Monday, 12 January 2015

The MongoDB service

It is noticeable that many companies are now using MongoDB documents alongside traditional SQL databases. But it is a very bad idea to require connections to different DBMS in a single application since transactional consistency is made even more difficult if not impossible. Pyrrho already allows a single connection to involve several databases, and MongoDB has a similar facility. But if an application is going to work with both database types it is really essential to have a single connection to both the SQL and no-SQL databases. Pyrrho has added support for MongoDB documents (and accessibility to these documents via SQL) for at least academic interest, by making DOCUMENT (and DOCARRAY) into primitive types in the same way that SQL added support for XML. Pyrrho’s SQL syntax in chapter 7 of this manual allows {} to delimit Json documents (and, where the context allows, [] to delimit Json arrays). Within such documents the Mongo operators have their usual meanings.
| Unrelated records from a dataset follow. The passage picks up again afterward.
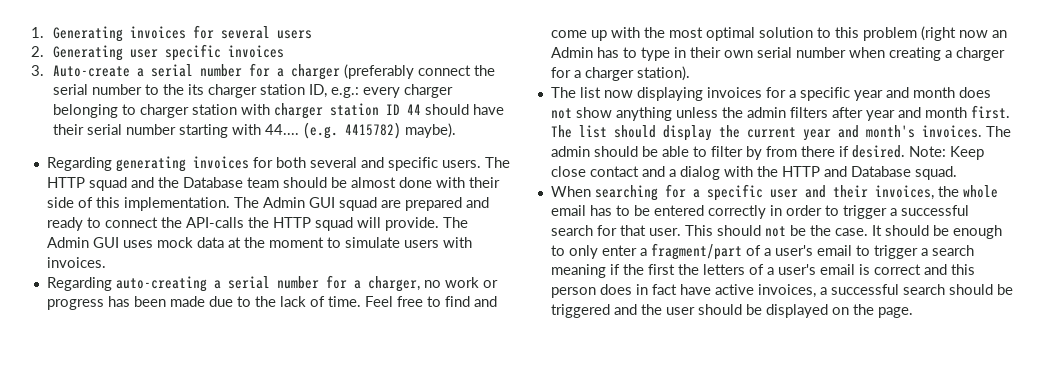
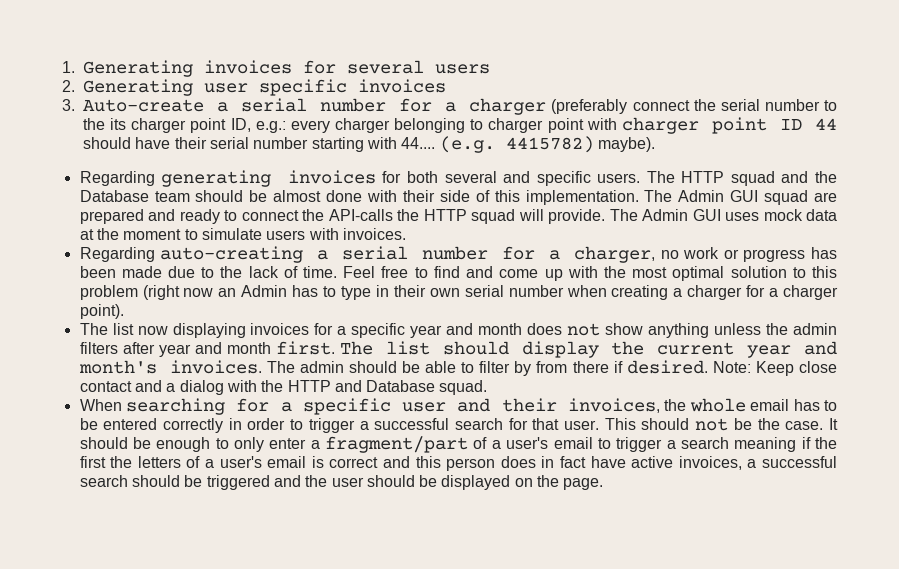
- 3. Auto-create a serial number for a charger (preferably connect the serial number to the its charger station ID, e.g.: every charger belonging to charger station with charger station ID 44 should have their serial number starting with 44....
+ 3. Auto-create a serial number for a charger (preferably connect the serial number to the its charger point ID, e.g.: every charger belonging to charger point with charger point ID 44 should have their serial number starting with 44....
- Feel free to find and come up with the most optimal solution to this problem (right now an Admin has to type in their own serial number when creating a charger for a charger station).
+ Feel free to find and come up with the most optimal solution to this problem (right now an Admin has to type in their own serial number when creating a charger for a charger point).

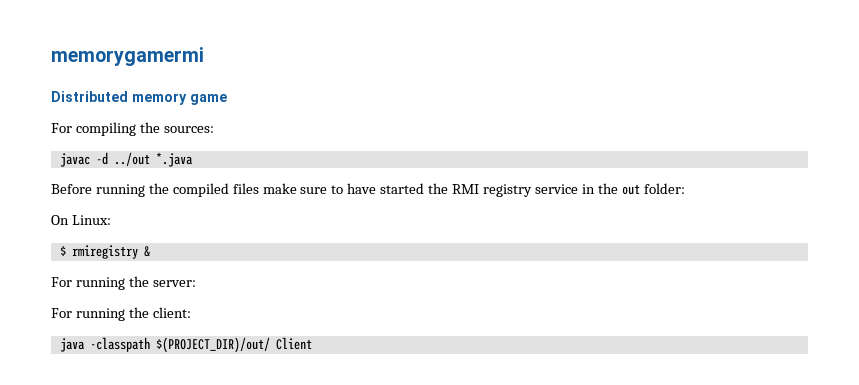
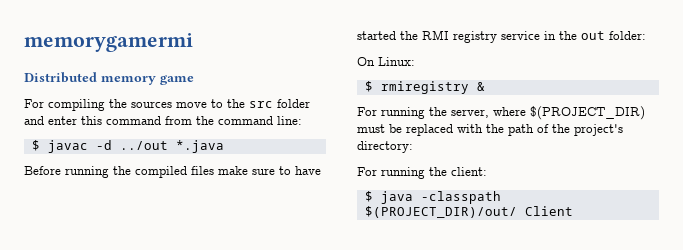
- For compiling the sources:
- javac -d ../out *.java
+ For compiling the sources move to the src folder and enter this command from the command line:
+ $ javac -d ../out *.java
- For running the server:
+ For running the server, where $(PROJECT_DIR) must be replaced with the path of the project's directory:
- java -classpath $(PROJECT_DIR)/out/ Client
+ $ java -classpath $(PROJECT_DIR)/out/ Client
By default Pyrrho starts up a MongoDB-like wire protocol service on port 27017, so that the mongo shell can work with Pyrrho although the database file formats are completely different. In application programming where SQL tables and documents are both needed, it is better to use the above SQL extensions on a single TCP connection rather than opening a second connection on port 27017. The mongo shell’s document collections are implemented as database tables with a single column “doc” of type DOCUMENT, although SQL can access more general layouts. Comparison of documents has been hacked so that WHERE “doc”= condition in SQL behaves similarly to a Mongo find() (the resulting concept of equality of documents is admittedly strange but works well).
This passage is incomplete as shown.